JAKARTA – PT Adaro Energy Tbk tidak akan mengajukan penambahan produksi batu bara, meskipun kewajiban distribusi ke domestik (Domestic Market Obligation/DMO) sebesar 25% sudah terpenuhi. Pada 2018, target produksi Adaro sebesar 54 juta–56 juta ton.

“Membaiknya harga batu bara tidak mendorong Adaro untuk menaikkan produksi. Adaro fokus untuk menjaga cadangan batu bara dalam jangka panjang,” kata Febriati Nadira, Head of Coorporate Communication Adaro Energy di Jakarta, Senin (13/8).

Tambang batu bara Adaro di Kalimantan Selatan.(Foto.DE/Rio Indrawan)

Perusahaan pertambangan diperkenankan untuk mengajukan penambahan produksi maksimal 10% dari rencana produksi dalam periode satu tahun. Dengan catatan, kewajiban DMO telah terpenuhi. Sebagian besar DMO batu bara diperuntukan untuk penuhi kebutuhan pembangkit listrik. Pada 2018, target produksi batu bara nasional dipatok sebesar 485 juta ton dengan alokasi DMO 114 juta ton. Hingga semester I, total realisasi DMO mencapai 53 juta ton.
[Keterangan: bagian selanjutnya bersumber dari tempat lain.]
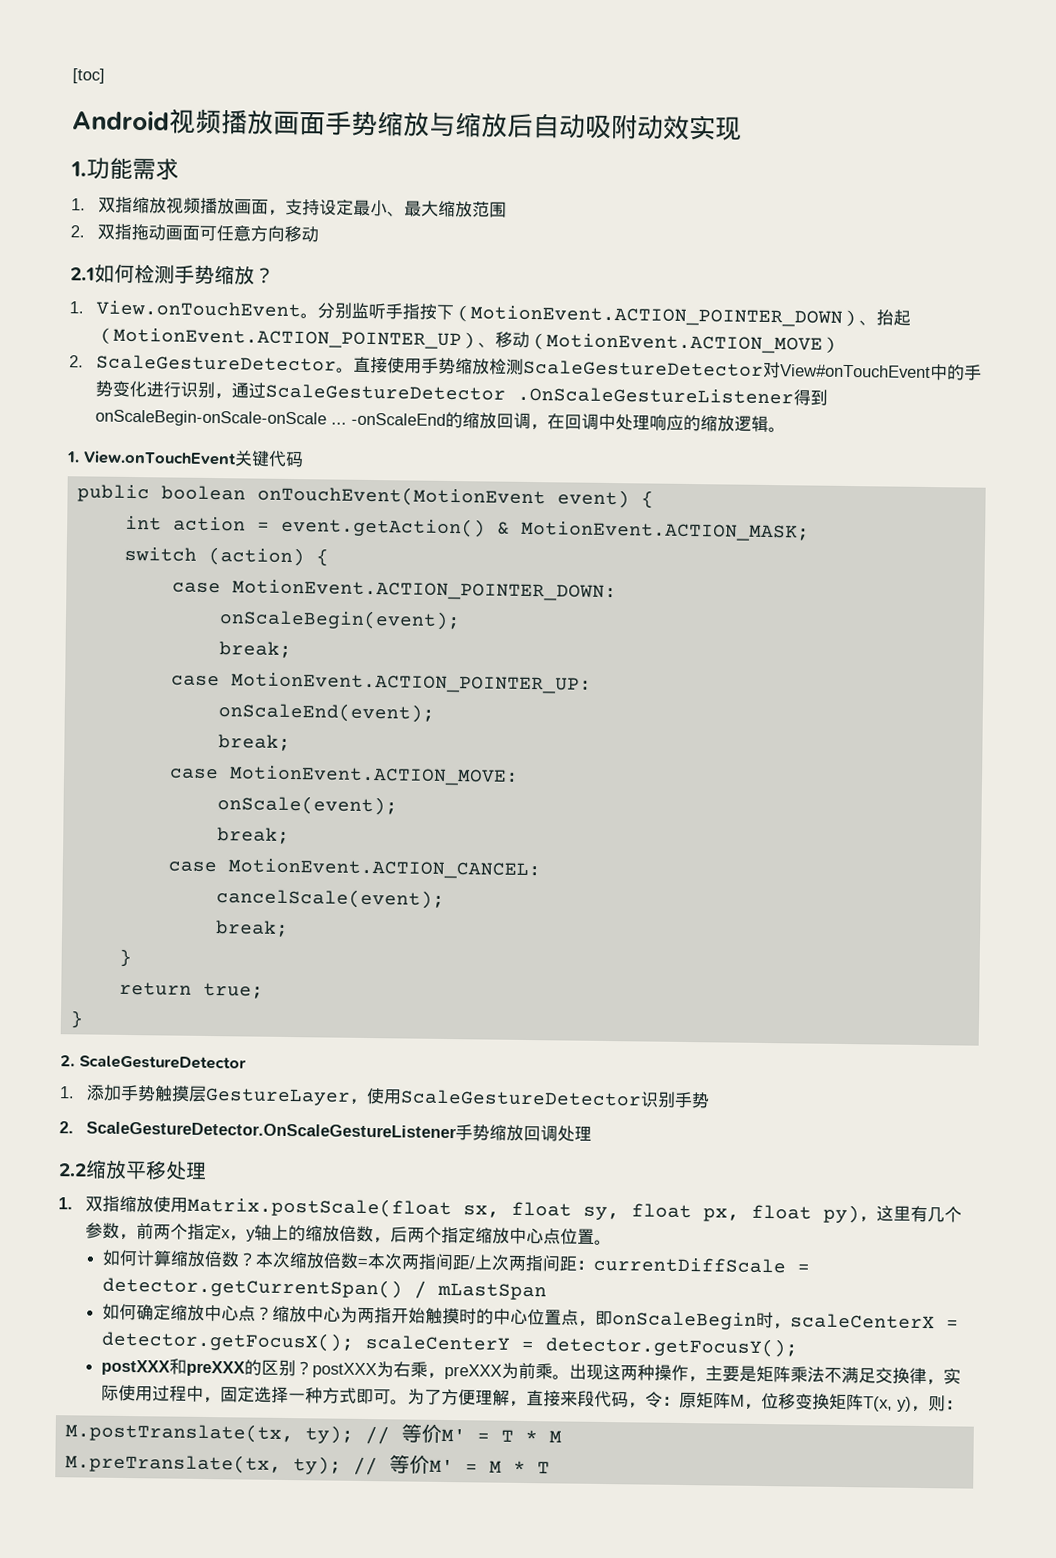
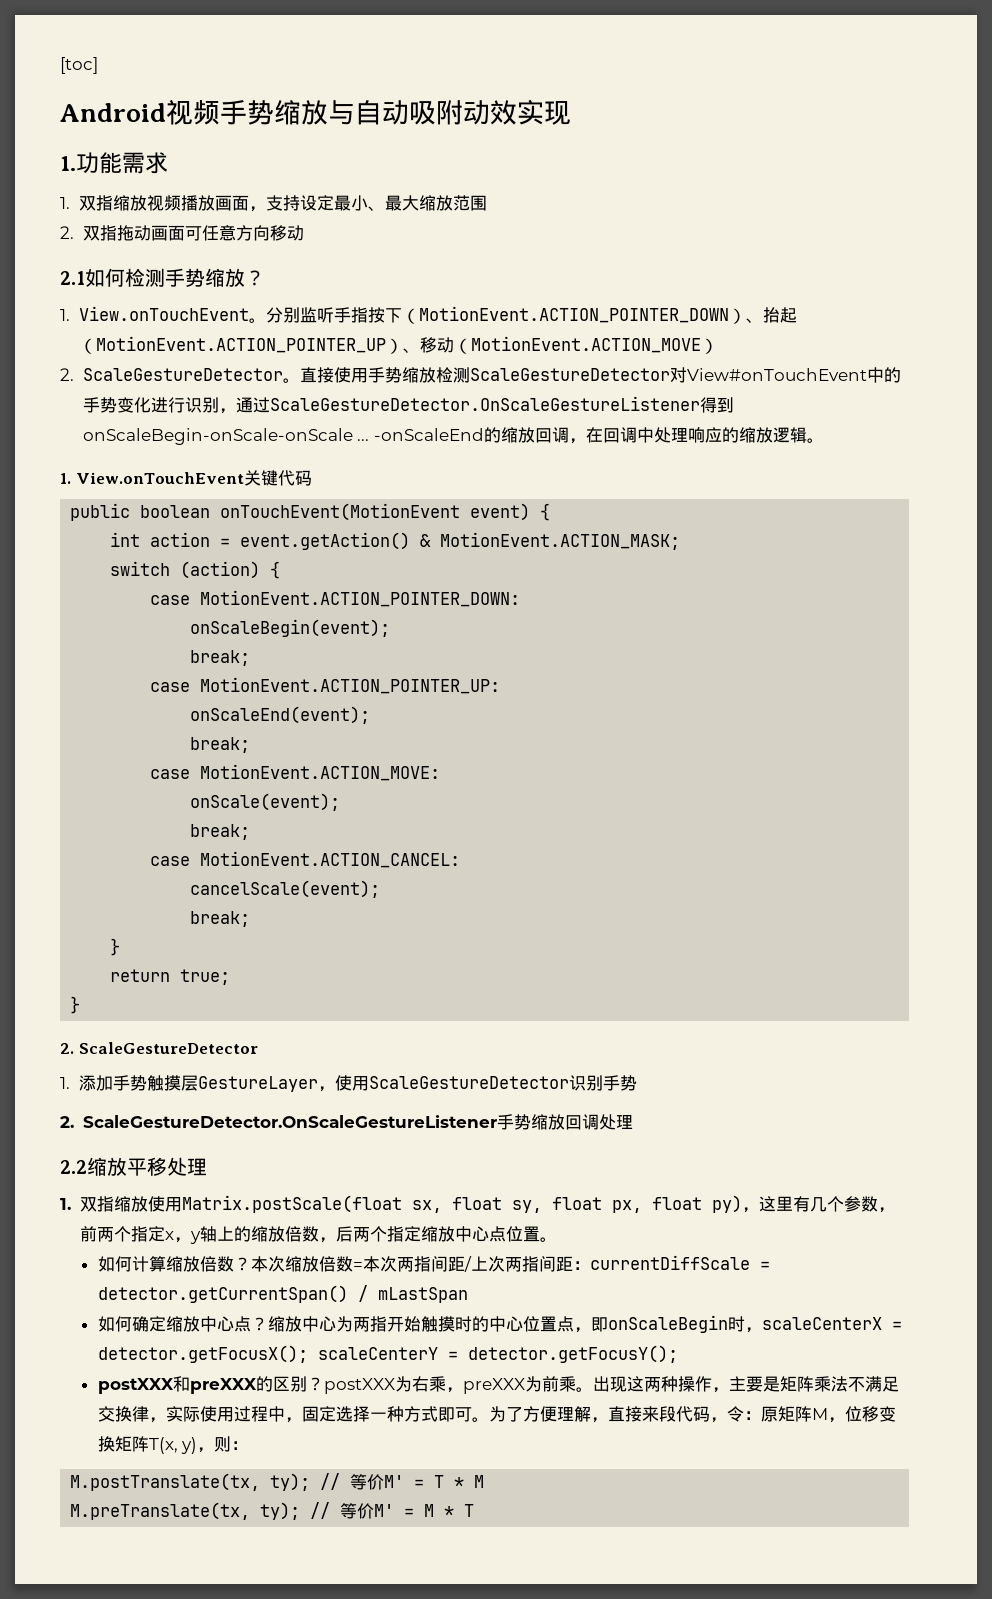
[221,109,326,136] 播放画面 -> (220, 112) none
[455,112,534,139] 缩放后 -> (355, 112) none
[264,383,794,405] ScaleGestureDetector .OnScaleGestureListener -> [269,396,700,411] ScaleGestureDetector.OnScaleGestureListener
Febriati mengatakan strategi Adaro untuk tidak mengajukan penambahan produksi seiring rencana jangka panjang untuk mengembangkan bisnis pembangkit listrik.

Garibaldi Thohir, Presiden Direktur Adaro Energy, mengatakan fokus bisnis Adaro ke depan adalah bisnis ketenagalistrikan. Salah satu wujudnya adalah dengan merampungkan pembangunan PLTU Batang yang digarap PT Bhimasena Power Indonesia dengan kapasitas 2×1.000 megawatt (MW) dan PLTU yang digarap anak usaha lainnya, PT Tanjung Power Indonesia sebesar 2×100 MW.

Dia mengungkapkan progress pembangunan dua PLTU masih dalam progres positif dan masih sesuai jadwal yang direncanakan. “Saat ini konstruksinya telah mencapai 47% dan 94% hingga semester 1 2018 serta berencana melakukan ekspansi ke beberapa proyek pembangkit listrik batu bara,” tandas Garibaldi.(RI)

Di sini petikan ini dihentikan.